A newly amended Virginia law takes some guesswork out of roadway safety.
As an expansion of the current “Move Over” law, drivers must now move over or slow down for any vehicle on the side of the road displaying flashing red, blue, amber or hazard lights.
The law, first enacted by the General Assembly in 2002, required drivers to change lanes and proceed with caution when passing emergency and law enforcement vehicles displaying red or blue flashing lights, and utility, tow and roadside assistance trucks displaying amber flashing lights on the roadside.
“The change, effective July 1, expands this protection to any stationary vehicle displaying hazard lights, warning signs like an emergency triangle, or flares,” said Janet Brooking, executive director of DRIVE SMART Virginia. “An example of a situation like this might be a driver who pulls over to the side of the road to fix a flat tire.”
When flashing or hazard lights appear on the roadside, motorists are required to proceed with caution and, if reasonable, yield the right of way by moving to a lane not adjacent to the stationary vehicle. If changing lanes would be unreasonable or unsafe, then proceed with caution and maintain a safe speed.
The law applies only to highways that have at least four lanes, at least two of which are intended for traffic proceeding as the approaching vehicle. A first-time violation could result in a traffic infraction.
“As the summer travel season is in full swing, you may notice more vehicles experiencing emergencies at the side of the road,” said David Tenembaum, senior actuarial manager at Virginia Farm Bureau Mutual Insurance Co, a DSV partner. “Now the law is clearer than ever—move over if possible, or slow down when approaching any roadside vehicle with flashing lights.”
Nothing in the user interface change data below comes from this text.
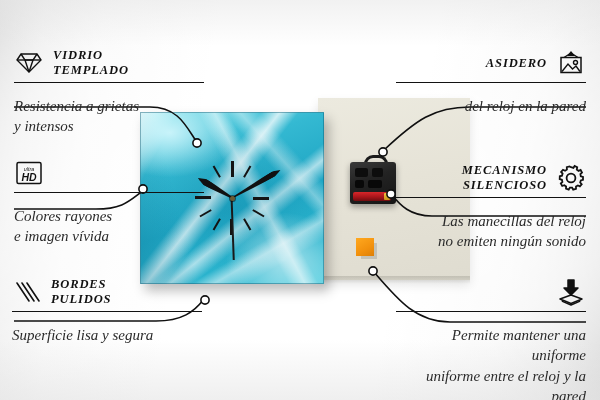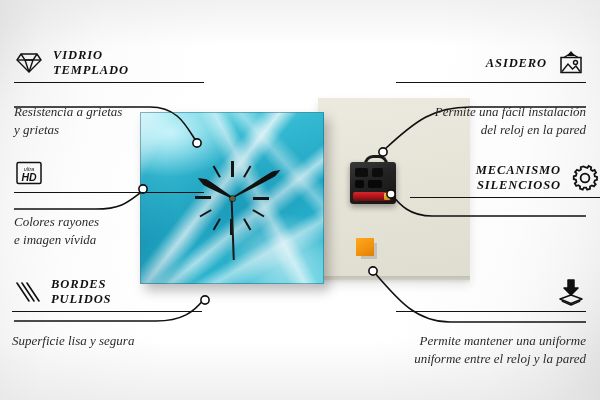"Resistencia a grietas" .fdesc { font-size: 13px -> 15px; margin-top: 20px -> 13px }
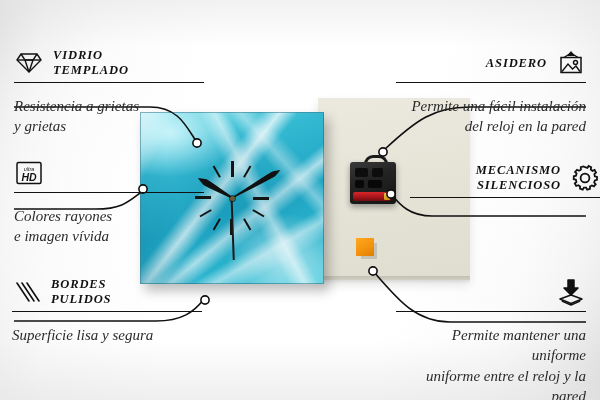"Permite una fácil instalación" div { html: <div>Permite una fácil instalación</div> -> none }
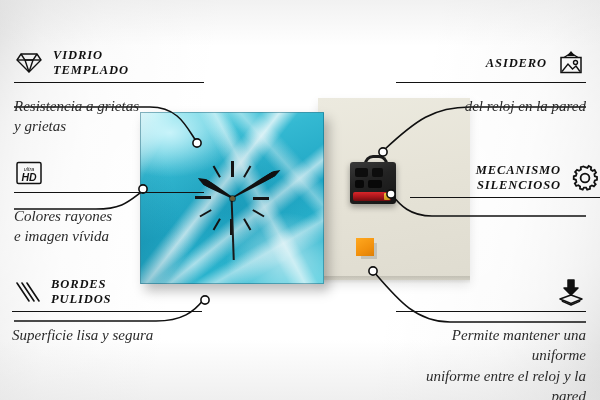"y grietas" div { text: grietas -> intensos }
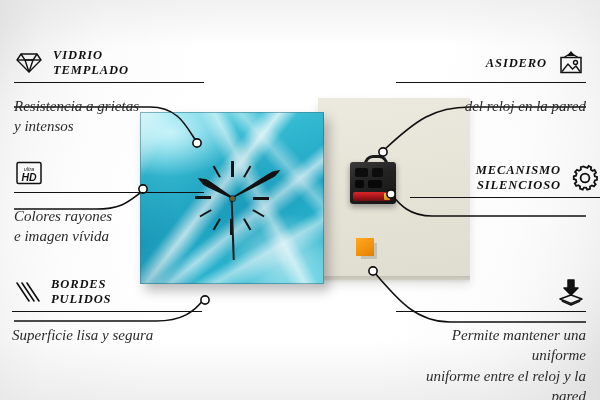"MECANISMO" .f5 { left: 410px -> 396px }
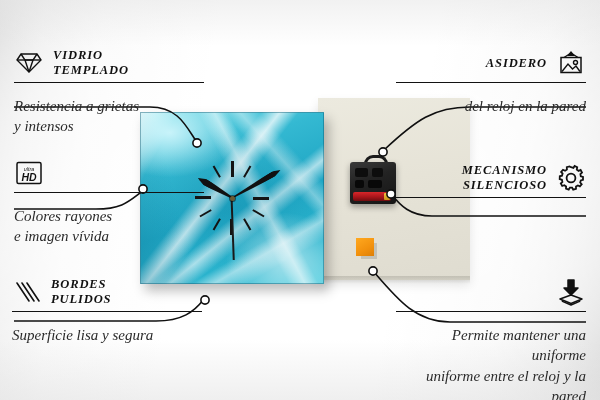"Las manecillas del reloj" div.fdesc { html: none -> <div> <div>Las manecillas del reloj</div> <div>no emiten ningún sonido</div> </div> }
AAA, the organization advocating for the amended law, reported that 28 people were killed in crashes while outside of a disabled vehicle in Virginia between 2016 and 2020. Though Move Over laws are enforced nationwide, 71% of Americans are unaware of them, according to a poll sponsored by the National Safety Commission.
Earlier versions of the law aimed to protect law enforcement, emergency personnel and highway maintenance workers, said Virginia State Police Lt. Col. Matt Hanley.
“Now your neighbor, coworker, family member, friend and you have been added to this as well,” he explained. “Act like it’s your loved one on the side of the road—what would you do? You’d slow down, move over, pay attention and give them the space they need.”